Congratulations to Oxford Mathematician Ehud (Udi) Hrushovski who is the joint winner of this year's Shaw Prize in Mathematical Sciences for his "remarkable contributions to discrete mathematics and model theory with interaction notably with algebraic geometry, topology and computer sciences". He shares the prize with Noga Alon, Professor of Mathematics at Princeton University.
Udi is Merton Professor of Mathematical Logic at the University of Oxford and a Fellow of Merton College, Oxford. He studied in the University of California, Berkeley, and worked in Princeton, Rutgers, MIT and Paris and for twenty five years at the Hebrew University in Jerusalem before coming to Oxford.
Udi's work is concerned with mapping the interactions and interpretations among different mathematical worlds. Guided by the model theory of Robinson, Shelah and Zilber, he investigated mathematical areas including highly symmetric finite structures, differential equations, difference equations and their relations to arithmetic geometry and the Frobenius maps, aspects of additive combinatorics, motivic integration, valued fields and non-archimedean geometry. In some cases, notably approximate subgroups and geometric Mordell-Lang, the metatheory had impact within the field itself, and led to a lasting involvement of model theorists in the area. He also took part in the creation of geometric stability and simplicity theory in finite dimensions, and in establishing the role of definable groups within first order model theory. He has co-authored papers with 45 collaborators and has received a number of awards including the Karp, Erdős and Rothschild prizes and the 2019 Heinz Hopf prize.

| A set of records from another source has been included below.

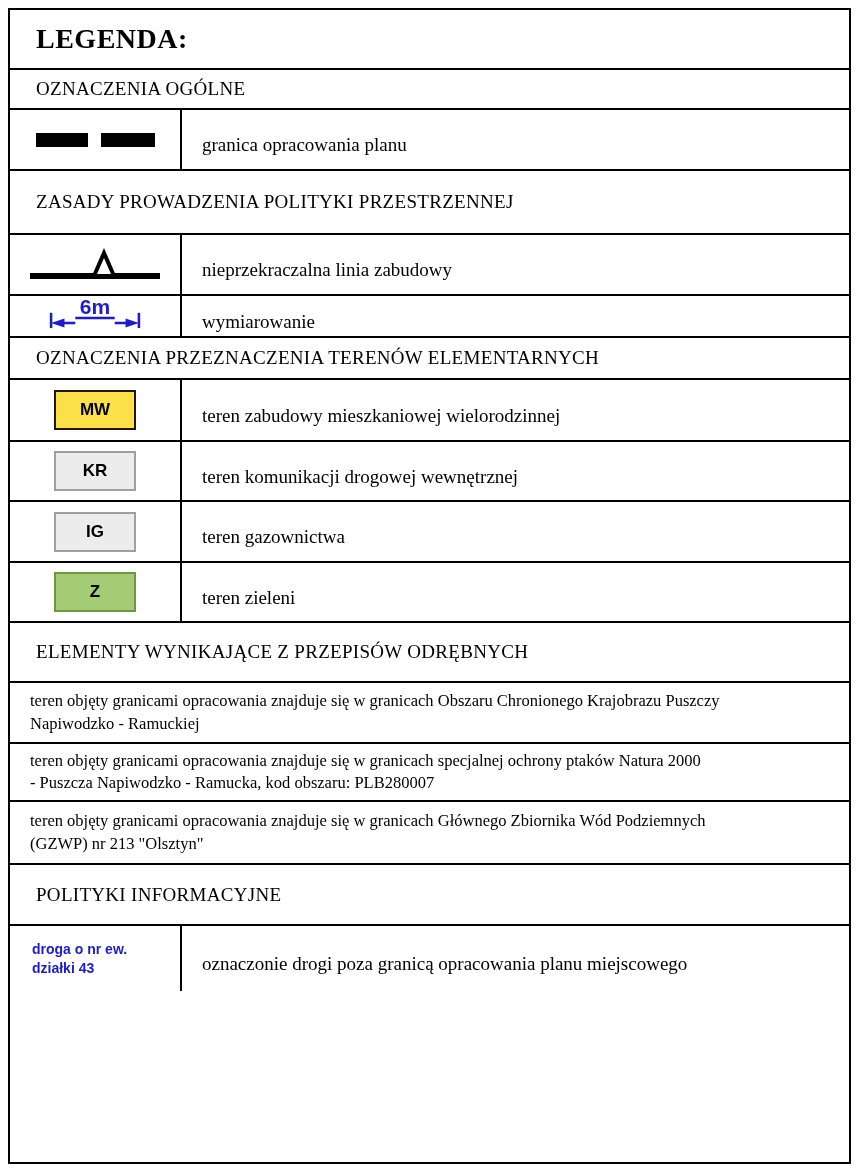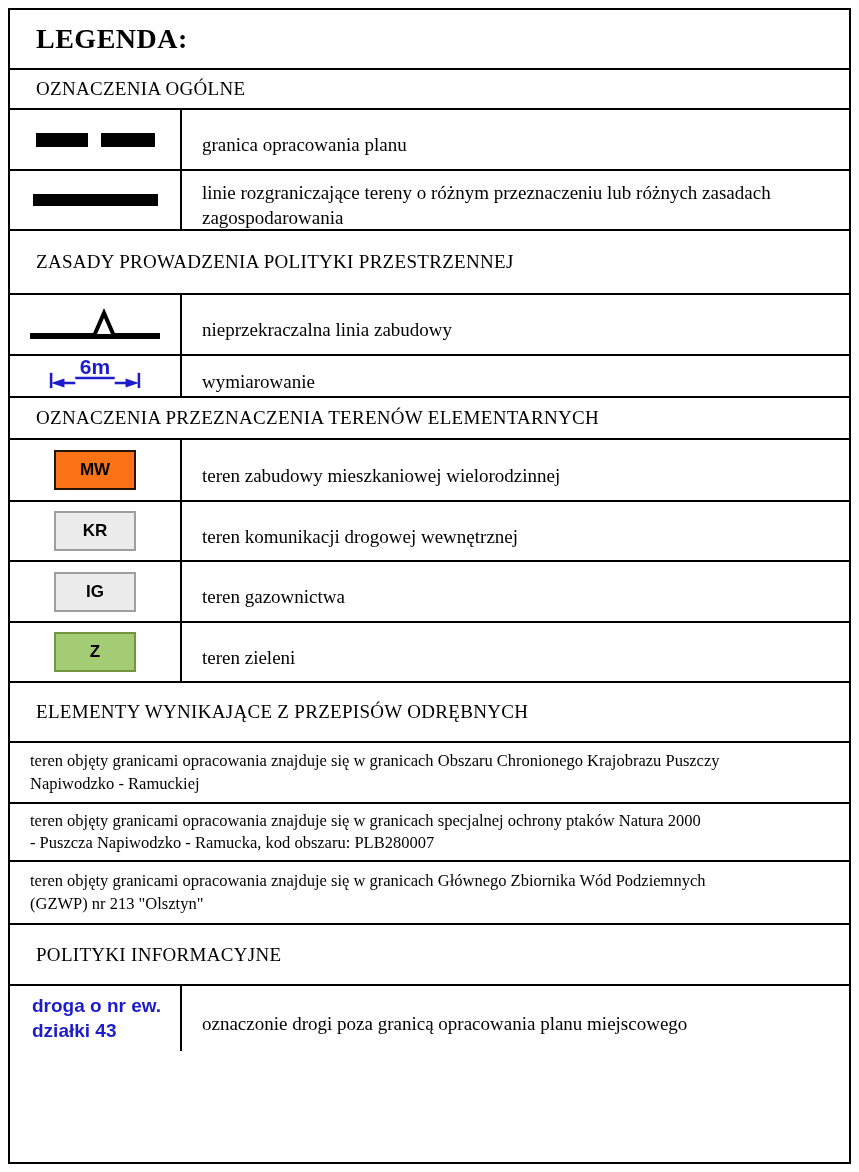--- a/index.html
+++ b/index.html
@@ -76,13 +76,6 @@
       <div class="txt-cell">granica opracowania planu</div>
     </div>
 
-    <div class="row h60">
-      <div class="sym-cell">
-        <div class="solidline"></div>
-      </div>
-      <div class="txt-cell">linie rozgraniczające tereny o różnym przeznaczeniu lub różnych zasadach
-zagospodarowania</div>
-    </div>
 
     <div class="row section-row h64">
       <span class="section-text">ZASADY PROWADZENIA POLITYKI PRZESTRZENNEJ</span>

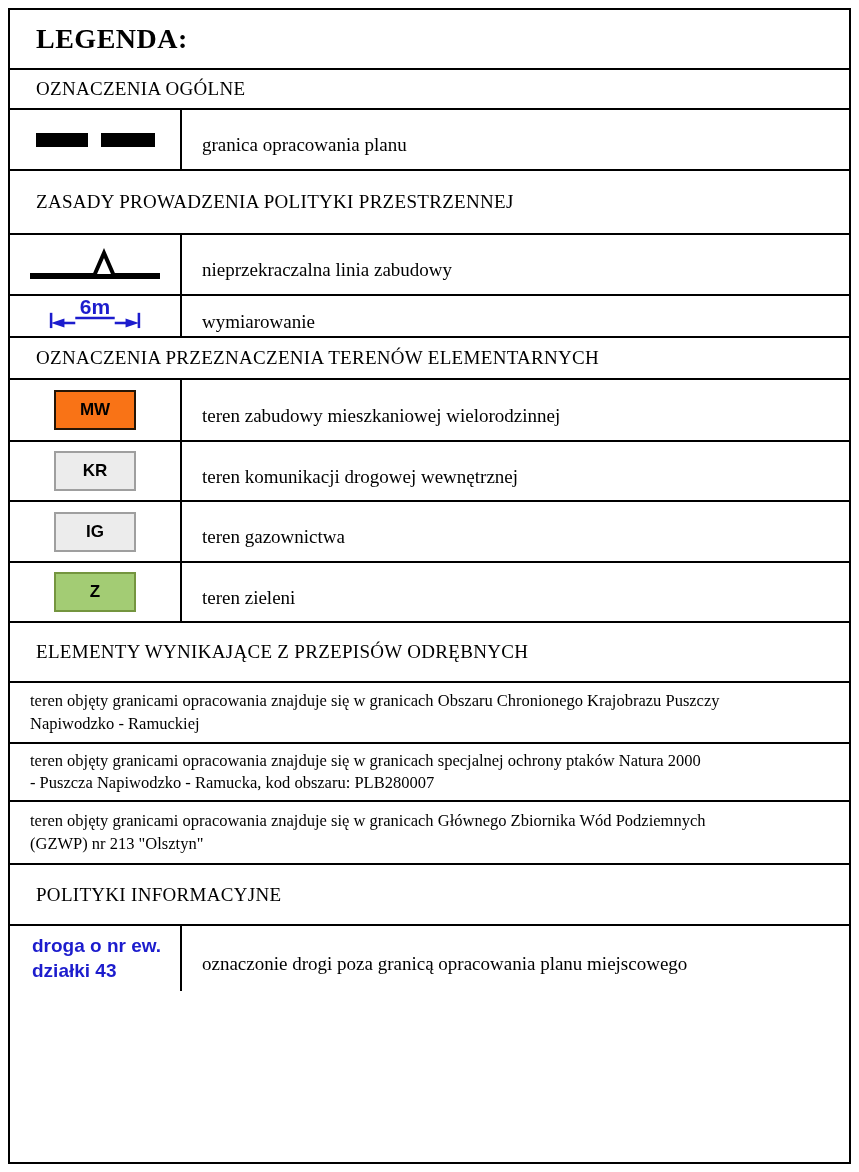--- a/index.html
+++ b/index.html
@@ -113,7 +113,7 @@
 
     <div class="row h62">
       <div class="sym-cell">
-        <div class="swatch" style="background-color: #f97316; border-color: rgb(36, 21, 6);">MW</div>
+        <div class="swatch" style="background-color: #fde047; border-color: rgb(36, 21, 6);">MW</div>
       </div>
       <div class="txt-cell">teren zabudowy mieszkaniowej wielorodzinnej</div>
     </div>

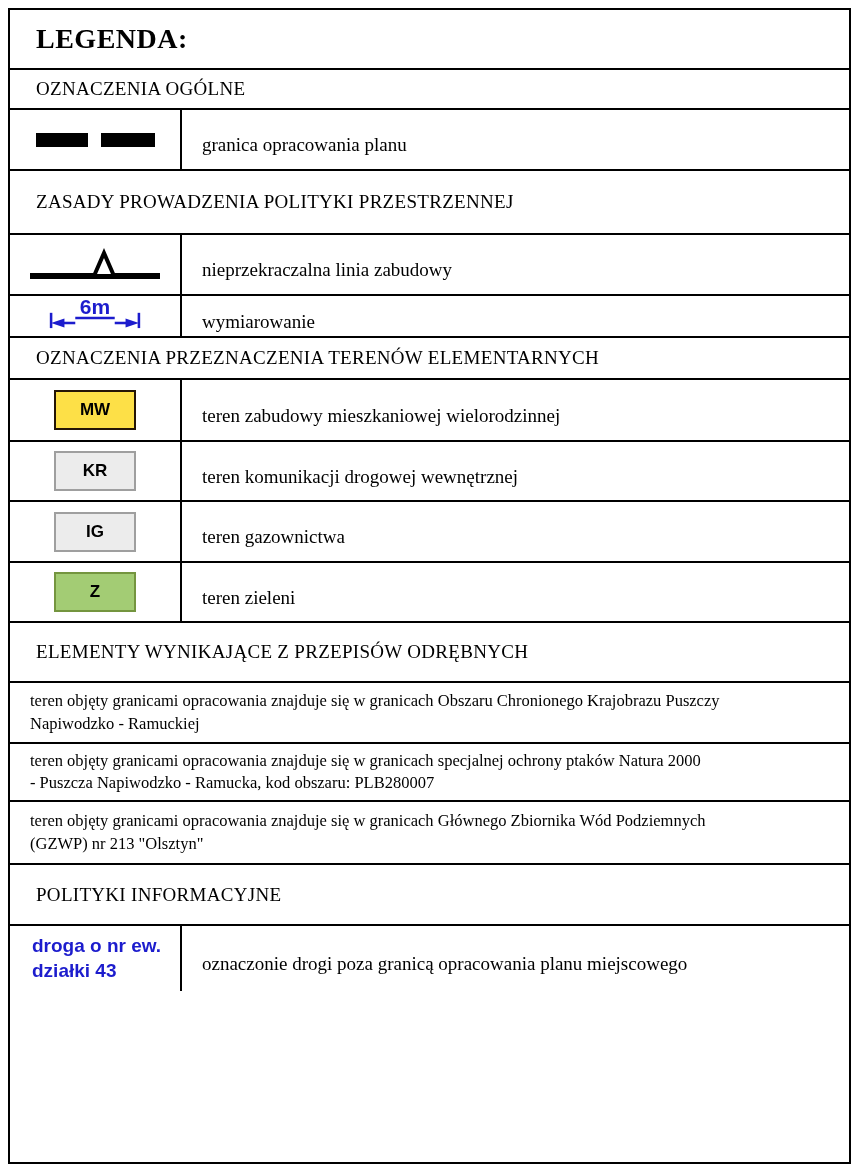--- a/index.html
+++ b/index.html
@@ -44,7 +44,7 @@
     font-weight:bold;font-size:17px;color:#000;border:2px solid #888;
   }
   .road-label{
-    font-family:"Liberation Sans",sans-serif;font-weight:bold;font-size:19px;
+    font-family:"Liberation Sans",sans-serif;font-weight:bold;font-size:14px;
     color:#1c1ccd;line-height:1.3;white-space:pre-line;text-align:left;
     width:100%;padding-left:22px;box-sizing:border-box;
   }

The Shaw Prize is an annual award first presented by the Shaw Prize Foundation in 2004. Established in 2002 in Hong Kong it honours living individuals who are currently active in their respective fields and who have recently achieved distinguished and significant advances, who have made outstanding contributions in academic and scientific research or applications, or who in other domains have achieved excellence.
The Shaw Prize consists of three annual prizes: Astronomy, Life Science and Medicine, and Mathematical Sciences, each bearing a monetary award of US$1.2 million. This will be the eighteenth year of the awards.
Udi becomes the fifth UK-based mathematician to win the prize. All five (Andrew Wiles, Richard Taylor, Simon Donaldson, Nigel Hitchin being the other four) have held faculty positions at Oxford.